● WHAT TO PRODUCE: Find the string "profesionales" in the listing and report every line that has it.

------ RECORDS SUPPLIED

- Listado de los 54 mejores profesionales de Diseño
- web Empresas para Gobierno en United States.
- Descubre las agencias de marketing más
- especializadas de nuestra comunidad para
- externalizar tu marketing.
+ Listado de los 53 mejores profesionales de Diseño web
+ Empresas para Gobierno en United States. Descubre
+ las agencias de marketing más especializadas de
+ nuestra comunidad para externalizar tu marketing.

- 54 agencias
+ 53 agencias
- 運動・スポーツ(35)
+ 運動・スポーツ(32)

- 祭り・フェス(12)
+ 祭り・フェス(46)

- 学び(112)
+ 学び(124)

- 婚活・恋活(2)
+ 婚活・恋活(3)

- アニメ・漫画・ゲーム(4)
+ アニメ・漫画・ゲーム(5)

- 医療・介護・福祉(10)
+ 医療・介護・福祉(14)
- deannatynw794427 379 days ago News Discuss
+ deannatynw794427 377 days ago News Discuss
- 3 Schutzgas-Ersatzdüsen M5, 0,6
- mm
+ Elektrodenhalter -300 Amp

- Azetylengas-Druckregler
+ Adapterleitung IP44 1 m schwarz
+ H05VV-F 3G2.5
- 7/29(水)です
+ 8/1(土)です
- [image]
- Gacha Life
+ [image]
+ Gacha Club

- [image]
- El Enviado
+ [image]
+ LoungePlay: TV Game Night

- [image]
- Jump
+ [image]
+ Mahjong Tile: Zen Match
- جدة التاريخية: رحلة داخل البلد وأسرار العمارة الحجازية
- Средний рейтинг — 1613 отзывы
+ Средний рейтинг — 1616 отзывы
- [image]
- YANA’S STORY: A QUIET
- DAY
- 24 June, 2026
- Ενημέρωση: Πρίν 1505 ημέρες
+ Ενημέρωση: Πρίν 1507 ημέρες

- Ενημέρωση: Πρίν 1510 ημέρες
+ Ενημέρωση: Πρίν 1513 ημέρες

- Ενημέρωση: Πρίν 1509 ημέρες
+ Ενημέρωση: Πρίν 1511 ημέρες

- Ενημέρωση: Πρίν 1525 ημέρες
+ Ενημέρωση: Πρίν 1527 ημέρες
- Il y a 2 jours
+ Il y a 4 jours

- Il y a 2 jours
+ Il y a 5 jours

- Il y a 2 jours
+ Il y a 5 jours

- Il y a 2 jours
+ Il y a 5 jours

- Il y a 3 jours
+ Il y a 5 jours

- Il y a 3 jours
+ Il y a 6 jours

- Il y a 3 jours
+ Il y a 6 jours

------------

● ANSWER BOX:
- Listado de los 54 mejores profesionales de Diseño
+ Listado de los 53 mejores profesionales de Diseño web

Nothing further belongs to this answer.